Menunggu


20.45 WIB dan aku masih belum juga dipanggil. Pasien terakhir yang masuk ke ruangan dr Meryana sang neurologis ini lama sekali. Entah apa yang terjadi di dalam. Mungkin sang pasien menderita rasa nyeri hebat, sehingga butuh waktu lama berkonsultasi di dalam.

 

Kasihan dia.

 

Tapi aku juga kasihan, karena sudah mulai menderita panas di bagian tubuh, yang lazim digunakan oleh manusia ketika berada pada posisi duduk.

 

Para perawatpun mulai riwa-riwi melaksanakan tugas end shiftnya.

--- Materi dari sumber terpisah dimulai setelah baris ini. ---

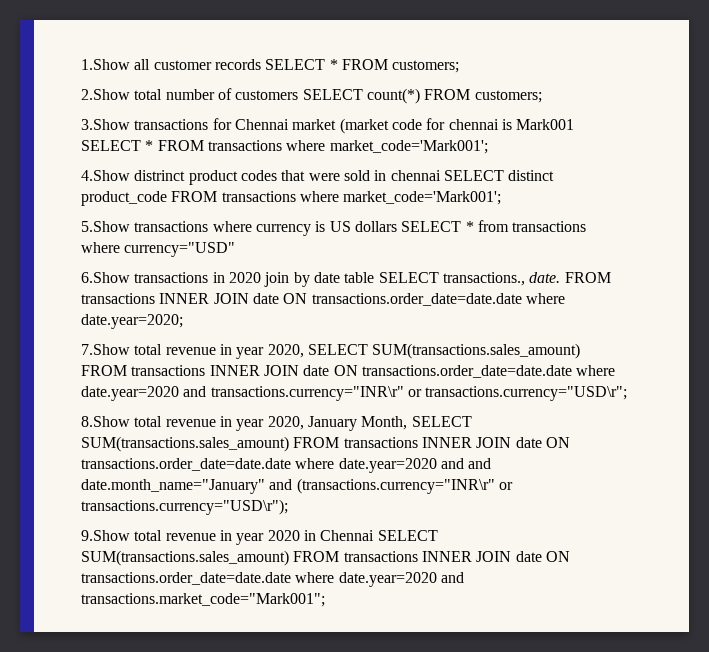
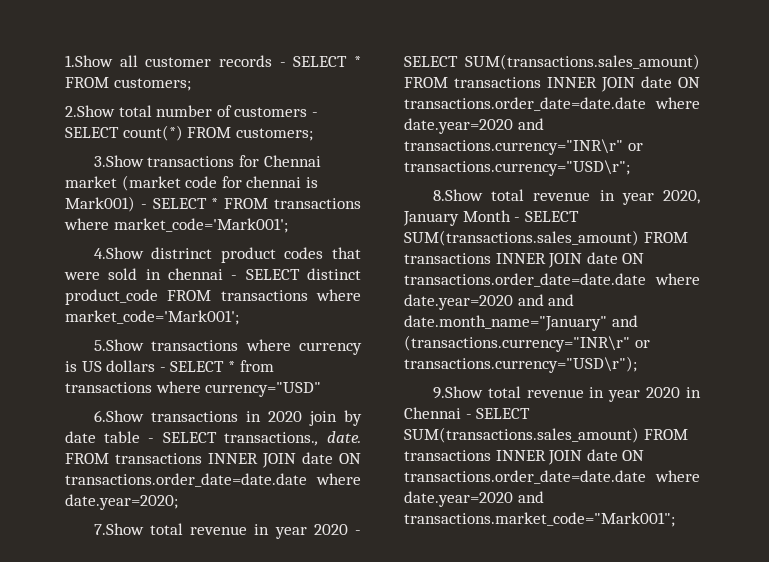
- 1.Show all customer records SELECT * FROM customers;
+ 1.Show all customer records - SELECT * FROM customers;
- 2.Show total number of customers SELECT count(*) FROM customers;
+ 2.Show total number of customers - SELECT count(*) FROM customers;
- 3.Show transactions for Chennai market (market code for chennai is Mark001 SELECT * FROM transactions where market_code='Mark001';
+ 3.Show transactions for Chennai market (market code for chennai is Mark001) - SELECT * FROM transactions where market_code='Mark001';
- 4.Show distrinct product codes that were sold in chennai SELECT distinct product_code FROM transactions where market_code='Mark001';
+ 4.Show distrinct product codes that were sold in chennai - SELECT distinct product_code FROM transactions where market_code='Mark001';
- 5.Show transactions where currency is US dollars SELECT * from transactions where currency="USD"
+ 5.Show transactions where currency is US dollars - SELECT * from transactions where currency="USD"
- 6.Show transactions in 2020 join by date table SELECT transactions., date.
+ 6.Show transactions in 2020 join by date table - SELECT transactions., date.
- 7.Show total revenue in year 2020, SELECT SUM(transactions.sales_amount) FROM transactions INNER JOIN date ON transactions.order_date=date.date where date.year=2020 and transactions.currency="INR\r" or transactions.currency="USD\r";
+ 7.Show total revenue in year 2020 - SELECT SUM(transactions.sales_amount) FROM transactions INNER JOIN date ON transactions.order_date=date.date where date.year=2020 and transactions.currency="INR\r" or transactions.currency="USD\r";
- 8.Show total revenue in year 2020, January Month, SELECT SUM(transactions.sales_amount) FROM transactions INNER JOIN date ON transactions.order_date=date.date where date.year=2020 and and date.month_name="January" and (transactions.currency="INR\r" or transactions.currency="USD\r");
+ 8.Show total revenue in year 2020, January Month - SELECT SUM(transactions.sales_amount) FROM transactions INNER JOIN date ON transactions.order_date=date.date where date.year=2020 and and date.month_name="January" and (transactions.currency="INR\r" or transactions.currency="USD\r");
- 9.Show total revenue in year 2020 in Chennai SELECT SUM(transactions.sales_amount) FROM transactions INNER JOIN date ON transactions.order_date=date.date where date.year=2020 and transactions.market_code="Mark001";
+ 9.Show total revenue in year 2020 in Chennai - SELECT SUM(transactions.sales_amount) FROM transactions INNER JOIN date ON transactions.order_date=date.date where date.year=2020 and transactions.market_code="Mark001";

Menyelesaikan semua urusan administrasi pasien, merapikan ruangan-ruangan poli termasuk mengeluarkan semua gelas dan piring bekas snack dokter, mengganti sprei dan sarung bantal dari tempat tidur untuk memeriksa pasien, merapikan meja konsul dokter, mematikan lampu di dalam poli dan terakhir menutup pintu ruangan.

 

Sekilas beberapa perawat yang mondar mandir ringkes-ringkes itu melayangkan pandangannya ke aku. Mungkin kasihan, karena aku seperti sedang menahan rasa sakit hebat dan sendiri.

 

Ya aku memang sendirian. Benar-benar sendiri.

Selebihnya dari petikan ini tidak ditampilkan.